L'Insee souligne que la décrue des prix a coïncidé avec une conjoncture du travail favorable: le taux d'emploi augmente et le chômage demeure à 7,4%. Les salaires en euros constants progressent, en particulier pour les ouvriers et employés, ce qui contribue au rebond des niveaux de vie les plus modestes.
Qui profite de la reprise?
La hausse du revenu médian ne masque pas des différences marquées au sein de la distribution des revenus. Le premier décile — le plafond des 10% les plus modestes — atteint désormais 13 970 € par an, soit un accroissement de +1,7% en euros constants. Les deuxième et troisième déciles augmentent respectivement de +2,1% et +1,8%.
- Personne seule: 2 228 € par mois (médiane).
- Couple avec un enfant < 14 ans: 4 011 € par mois.

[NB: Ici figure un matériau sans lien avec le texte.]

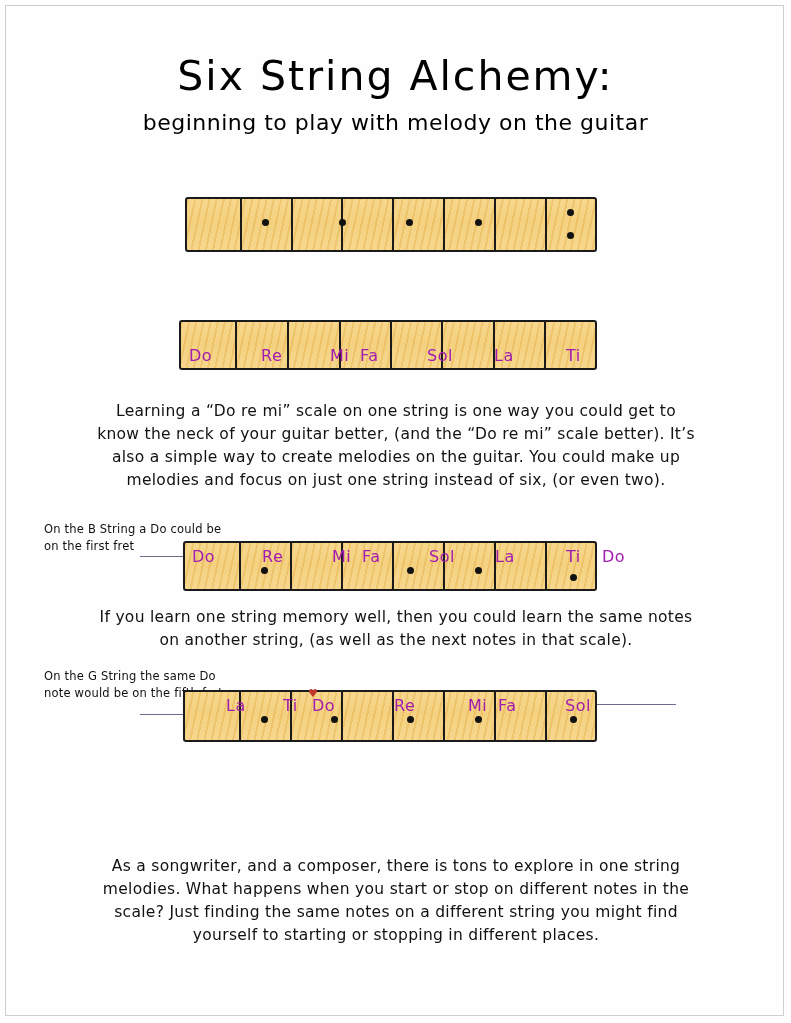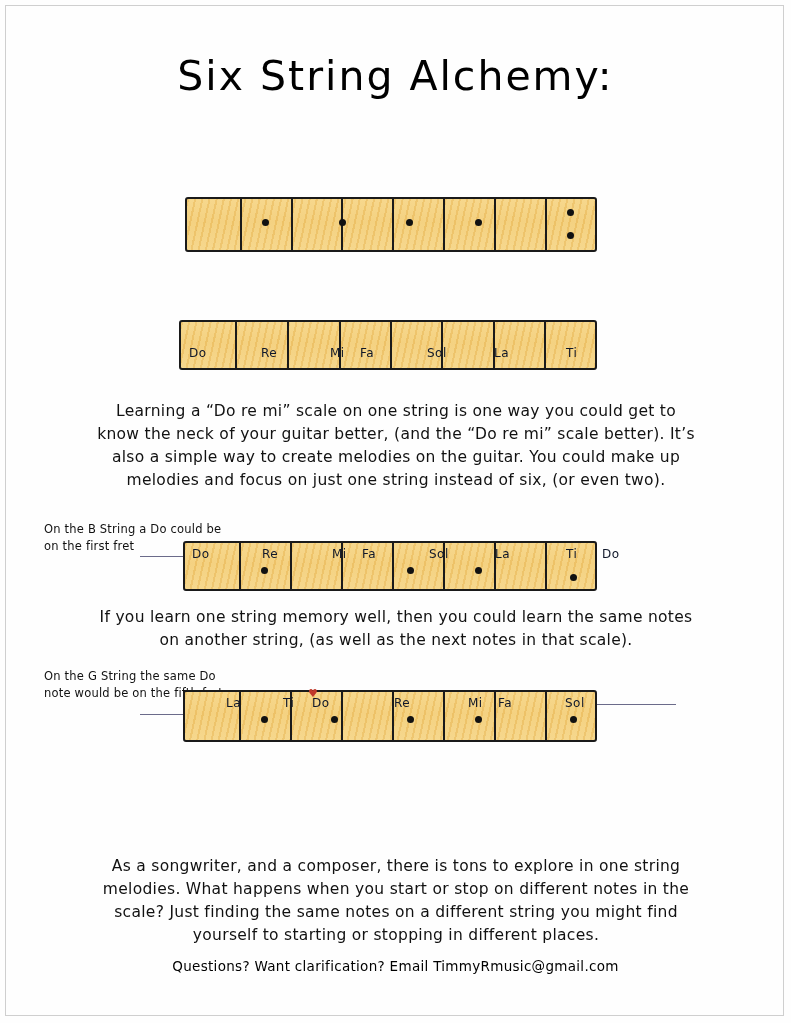--- a/index.html
+++ b/index.html
@@ -89,23 +89,23 @@
   }
   .dot {
     position: absolute;
     width: 7px;
     height: 7px;
     border-radius: 50%;
     background: #111;
   }
   .fretlabel {
     position: absolute;
-    font-size: 12px;
+    font-size: 16px;
     letter-spacing: 0.5px;
-    color: #0f172a;
+    color: #a21caf;
     white-space: nowrap;
   }
   .leader {
     position: absolute;
     height: 1px;
     background: #6b6b8a;
   }
   .heart {
     position: absolute;
     color: #c0392b;
@@ -120,20 +120,21 @@
     letter-spacing: 0.3px;
   }
 </style>
 </head>
 <body>
 
 <div class="page">
   <div class="page-border"></div>
 
   <div class="title">Six String Alchemy:</div>
+  <div class="subtitle">beginning to play with melody on the guitar</div>
 
 
   <div class="fretboard" style="left:185px; top:197px; width:412px; height:55px;">
     <div class="fret" style="left:53px;"></div>
     <div class="fret" style="left:104px;"></div>
     <div class="fret" style="left:154px;"></div>
     <div class="fret" style="left:205px;"></div>
     <div class="fret" style="left:256px;"></div>
     <div class="fret" style="left:307px;"></div>
     <div class="fret" style="left:358px;"></div>
@@ -215,14 +216,13 @@
   <div class="fretlabel" style="left:312px; top:696px;">Do</div>
   <div class="fretlabel" style="left:394px; top:696px;">Re</div>
   <div class="fretlabel" style="left:468px; top:696px;">Mi</div>
   <div class="fretlabel" style="left:498px; top:696px;">Fa</div>
   <div class="fretlabel" style="left:565px; top:696px;">Sol</div>
   <div class="heart" style="left:308px; top:687px;">♥</div>
 
 
   <div class="para" style="left:96px; top:855px; width:600px;">As a songwriter, and a composer, there is tons to explore in one string melodies. What happens when you start or stop on different notes in the scale?  Just finding the same notes on a different string you might find yourself to starting or stopping in different places.</div>
 
-  <div class="footer" style="top:958px;">Questions?  Want clarification?  Email TimmyRmusic@gmail.com</div>
 </div>
 
 </body></html>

- Taux de pauvreté: 15,4%.
| Indicateur | Valeur |
|---|---|
| Revenu médian (personne seule) | 2 228 €/mois |
| Premier décile (annuel) | 13 970 € |
| Taux de chômage (2024) | 7,4% |
Des mesures publiques qui pèsent
L'Insee rappelle aussi le rôle des mécanismes redistributifs et des revalorisations décidées en début d'année 2024. La revalorisation des retraites de base au 1er janvier (+5,3%) et d'autres ajustements ont soutenu le revenu disponible des ménages modestes. Une revalorisation complémentaire mentionnée dans l'étude (+4,6%) contribue également au pouvoir d'achat après redistribution.
Mais ces dispositifs n'auront pas suffi à effacer les séquelles des années d'inflation élevée: les plus pauvres restent exposés aux fluctuations des prix essentiels et aux conditions d'accès à l'emploi stable. Les progrès observés sont donc inégaux, avec des gains sensibles pour certains salaires et revenus de placements bénéfiques aux plus aisés.
Conséquences économiques et politiques
Pour les décideurs, le message est double: la sortie de la période inflationniste a permis un rattrapage, mais le niveau de pauvreté élevé appelle des réponses ciblées. Sur le plan macroéconomique, une amélioration générale des salaires et du marché du travail est positive pour la consommation et la croissance. Sur le plan social, la montée du nombre de personnes en situation de pauvreté pose des enjeux pour la politique sociale, le logement et l'accès aux services.
À court terme, la trajectoire dépendra de l'évolution des prix, du marché du travail et des choix de revalorisation des prestations sociales — autant d'éléments que l'exécutif et le Parlement devront tenir en compte dans les prochains mois.